The company is also adept at identifying when one type of fish masquerades as another, which happens far more often than most people think, he said. “The fishing industry is tremendously opaque and often by design. Part of that is the companies need to sell what they have, which may not necessarily be what you are asking for.”
Other motivations are more malevolent, such as hiding the origins of fish caught by illegal means, like net fishing, or from an area that’s polluted — or fish from a protected species that shouldn’t have been caught at all.
“China is a major player in the fake fish market,” Spindler noted. “They’ll send their product to Indonesia to be broken down, repackaged and sold as coming from there.”
To combat the prevalence of scams, Spindler’s team buys entire fish — not just cut-up pieces whose pedigree can be murky.
It can also test the DNA of a fish and even run a food test that reveals what it’s been eating, he said.
Happily for Spindler, the majority of Fulton Fish Market product is wild-caught and local.
But some types of farmed fish will also come into the mix, along with some foreign creatures, like massive tuna usually hooked in the Maldives.
Before dealing with any fish farms, Spindler said, he and Dattolico inspect them for sustainability, cleanliness and what’s known as “low pen density,” to make sure the fish aren’t crowded.
And all the farm fish is taste-tested before its sold, he added.
As soon as Dattolico and his team start making purchases on the market floor, the order is hefted to a far corner of the warehouse, where fultonfishmarket.com has its small production facility.
Each order is bar-coded with the fishes’ biographical details and the buyer’s info, put in a color-coded bin that indicates its urgency and then picked up by Spindler’s production team.
Inside a 37-degree packing area, the fish is broken down per the buyer’s instructions.

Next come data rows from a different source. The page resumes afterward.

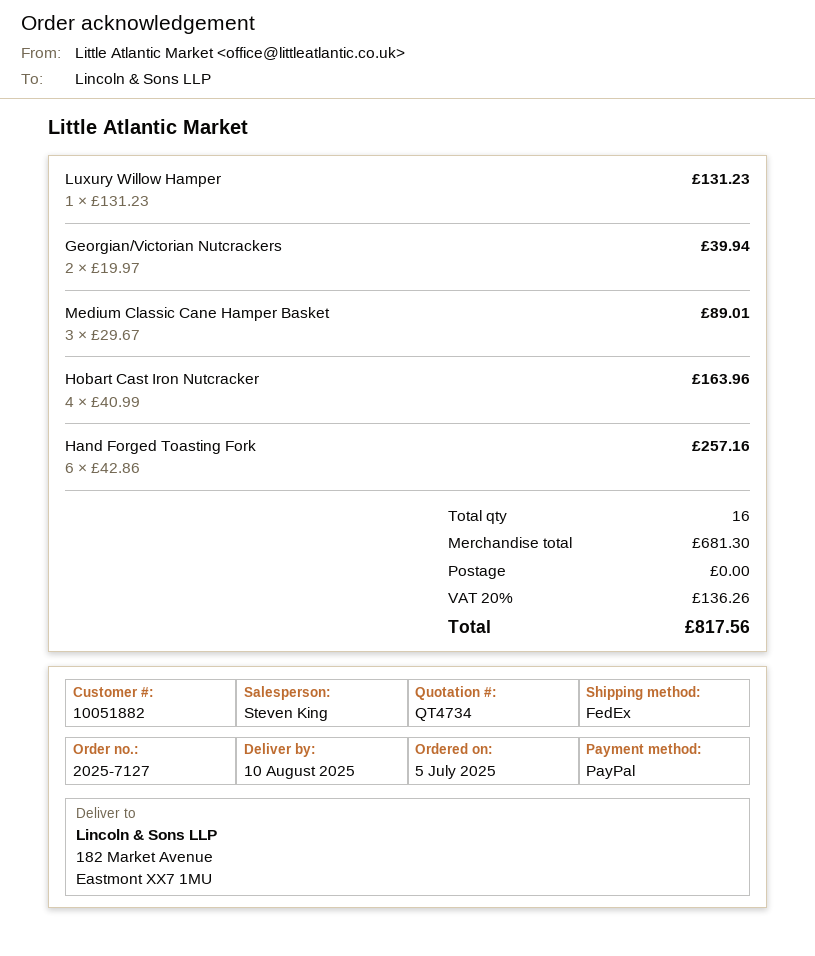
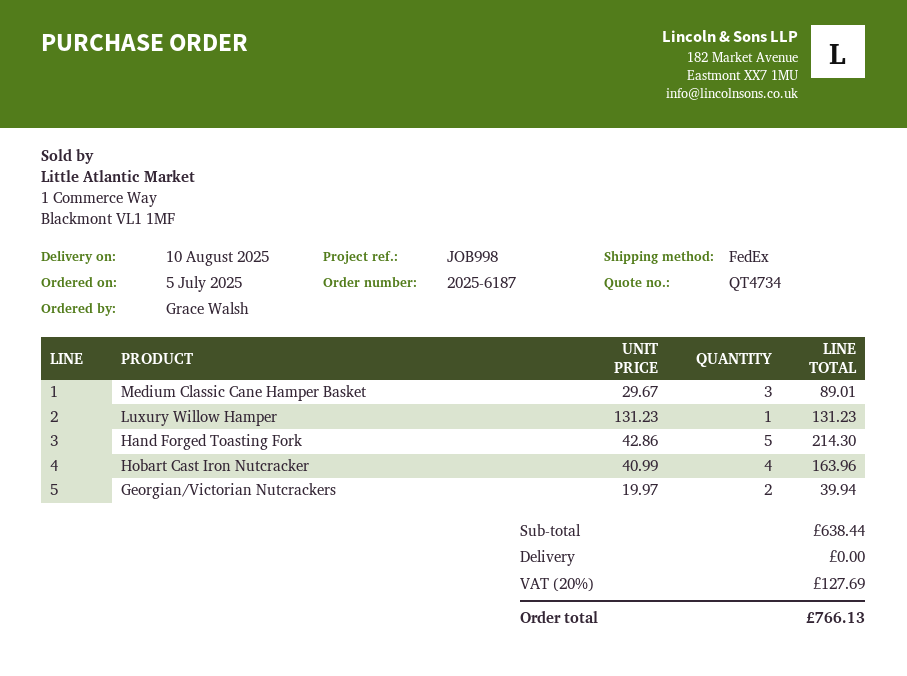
order number: 2025-7127 -> 2025-6187
Hand Forged Toasting Fork: 6 x 42.86 = 257.16 -> 5 x 42.86 = 214.30
subtotal: 681.30 -> 638.44
tax: 20% = 136.26 -> 20% = 127.69
total: 817.56 -> 766.13

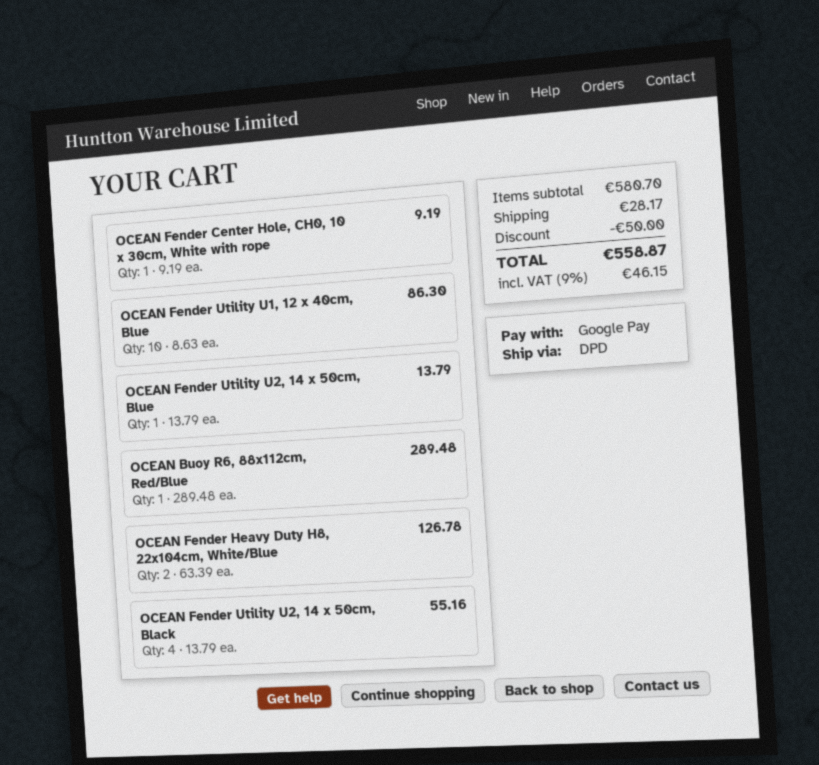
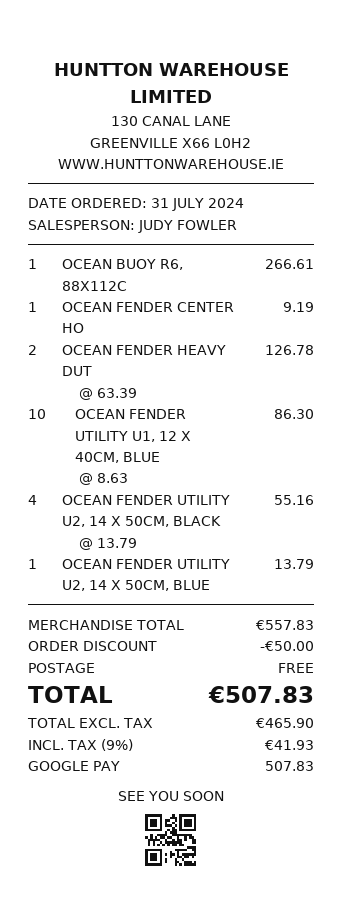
OCEAN Buoy R6, 88x112cm, Red/Blue: 1 x 289.48 = 289.48 -> 1 x 266.61 = 266.61
subtotal: 580.70 -> 557.83
shipping: 28.17 -> 0.00
tax: 9% = 46.15 -> 9% = 41.93
total: 558.87 -> 507.83

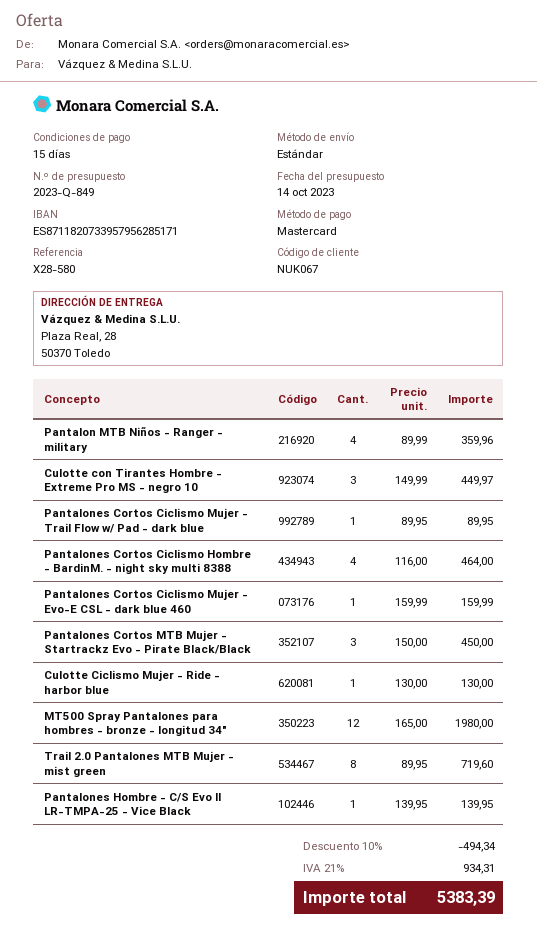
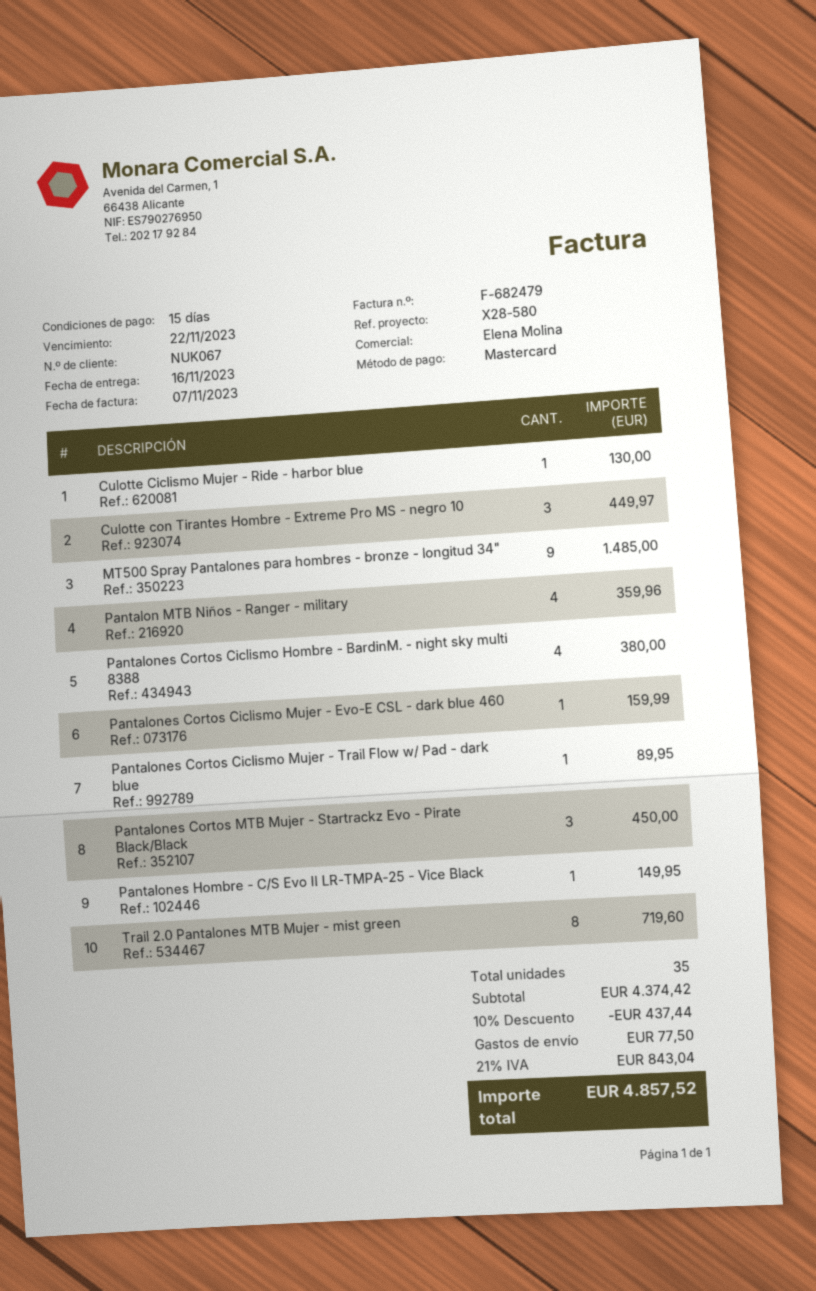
Pantalones Cortos Ciclismo Hombre - BardinM. - night sky multi 8388: 4 for 464.00 -> 4 for 380.00
MT500 Spray Pantalones para hombres - bronze - longitud 34": 12 for 1980.00 -> 9 for 1485.00
Pantalones Hombre - C/S Evo II LR-TMPA-25 - Vice Black: 1 for 139.95 -> 1 for 149.95
discount: 10% = 494.34 -> 10% = 437.44
shipping: none -> 77.50
tax: 21% = 934.31 -> 21% = 843.04
total: 5383.39 -> 4857.52

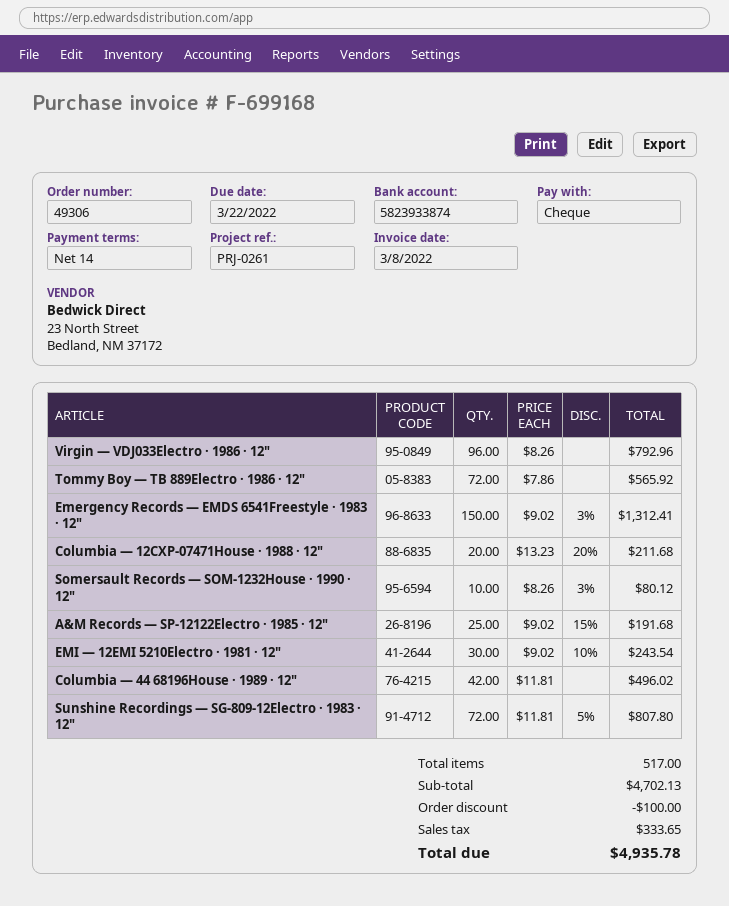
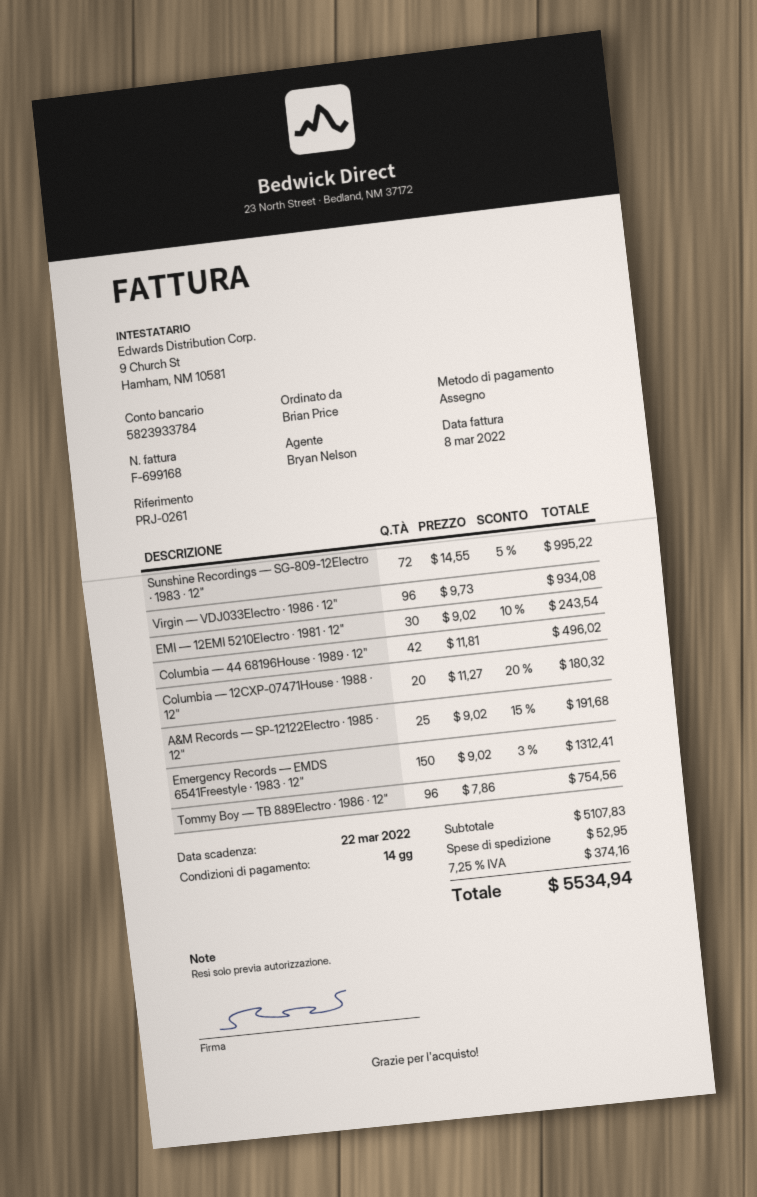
bank account: 5823933874 -> 5823933784
Virgin — VDJ033Electro · 1986 · 12": 96 x 8.26 = 792.96 -> 96 x 9.73 = 934.08
Tommy Boy — TB 889Electro · 1986 · 12": 72 x 7.86 = 565.92 -> 96 x 7.86 = 754.56
Columbia — 12CXP-07471House · 1988 · 12": 20 x 13.23 - 20% = 211.68 -> 20 x 11.27 - 20% = 180.32
Somersault Records — SOM-1232House · 1990 · 12": 10 x 8.26 - 3% = 80.12 -> none
Sunshine Recordings — SG-809-12Electro · 1983 · 12": 72 x 11.81 - 5% = 807.80 -> 72 x 14.55 - 5% = 995.22
subtotal: 4702.13 -> 5107.83
discount: 100.00 -> none
shipping: none -> 52.95
tax: 333.65 -> 374.16
total: 4935.78 -> 5534.94

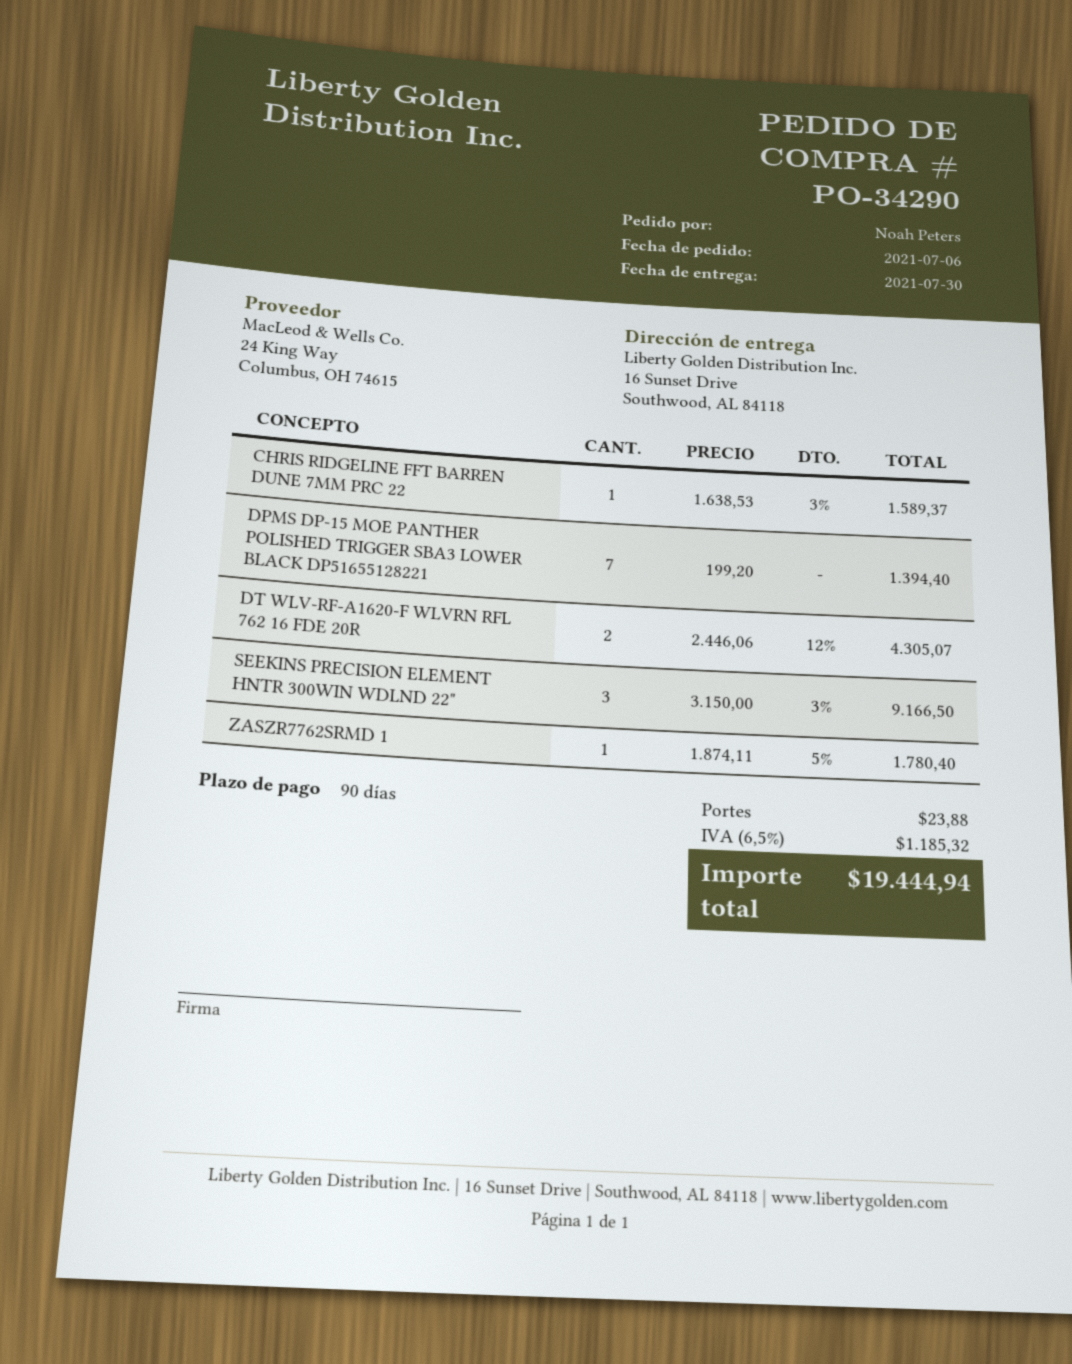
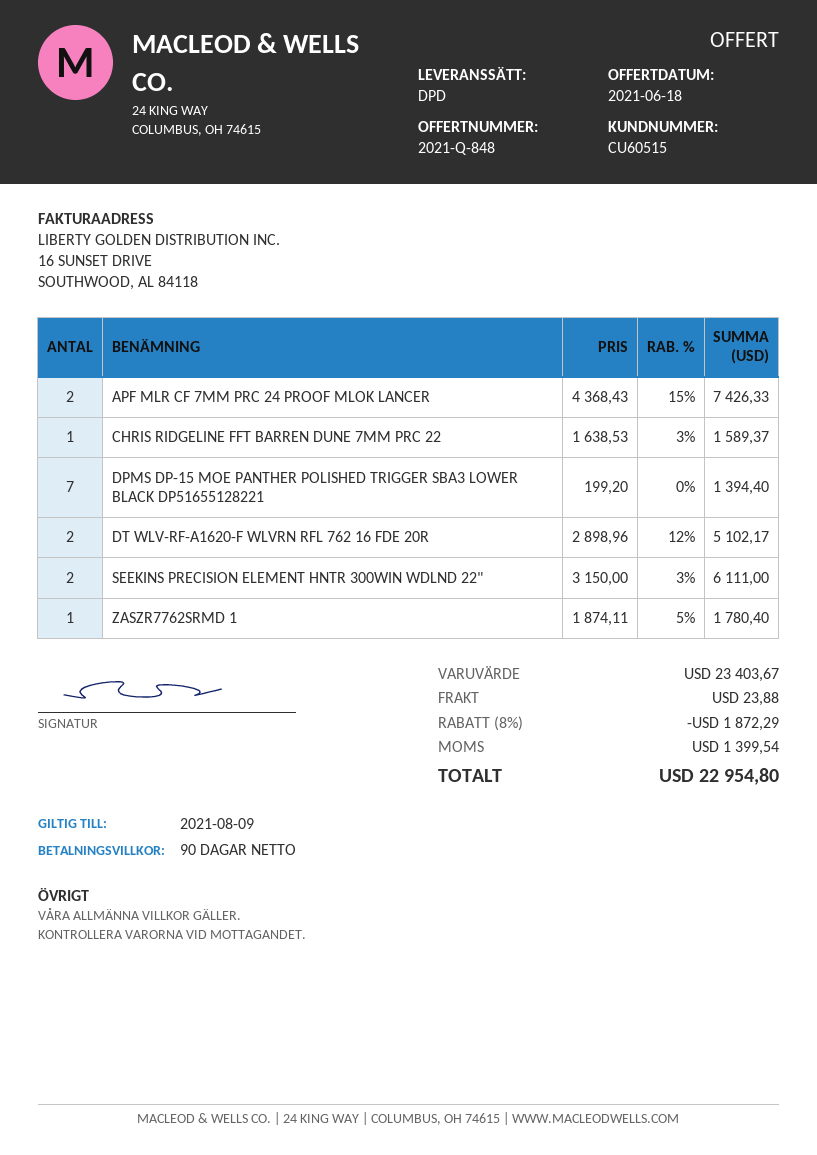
DT WLV-RF-A1620-F WLVRN RFL 762 16 FDE 20R: 2 x 2446.06 - 12% = 4305.07 -> 2 x 2898.96 - 12% = 5102.17
SEEKINS PRECISION ELEMENT HNTR 300WIN WDLND 22": 3 x 3150.00 - 3% = 9166.50 -> 2 x 3150.00 - 3% = 6111.00
APF MLR CF 7MM PRC 24 PROOF MLOK LANCER: none -> 2 x 4368.43 - 15% = 7426.33
discount: none -> 8% = 1872.29
tax: 1185.32 -> 1399.54
total: 19444.94 -> 22954.80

For restaurants and big consumers who tend to buy the entire fish from head to tail, Spindler’s seafood merchandisers, as he calls them, don’t have to do much but vacuum-seal the whole animal, pack it on ice and box it up.
But other customers buy with specific instructions.
“We have one who orders a lot of branzino, like 30 at a time. He wants the bones out, a butterfly cut and the heads on,” Spindler said. “So that’s what we do.”
Seafood merchandisers break down the fish with dizzying speed — laying certain types over a lightbox to check for parasites — and then pass them along the production chain.
Placed on microbial-resistant backing, the fish is then vacuum-sealed, the bar code scanned again and an order name and address printed on a label. The packaged fish is placed in a box filled with ice-packs and lined with biodegradable cotton that Spindler says is great for composting.
From there, the boxes are lined up at delivery stations. Local orders around the city go out on trucks while those in other cities — anywhere in the country — are rushed to the airport, placed on a plane and picked up for delivery by a local courier or driver, sometimes even Uber Eats, Spindler, 66, said.
The company’s success has translated into a new future for Greg “Flash” Jacobus, 37, who was struggling with part-time gigs before he found employment as a seafood merchandiser.
“The hours are actually great, it lets me spend time with my daughter Brooklynn,” said Jacobus.
“I had no experience in this and they trained me in everything,” he said.
Crystal Gometz, 29, hired two weeks ago, said she’s looking forward to learning to fillet fish.
“They haven’t really taught me knife skills yet — I can butterfly, that’s it,” she laughed.
But the mother of two said she was most eager to make her first 401k contribution.
“I’ve never had a job that offered that before plus benefits,” she said, “and I can’t wait to get started.”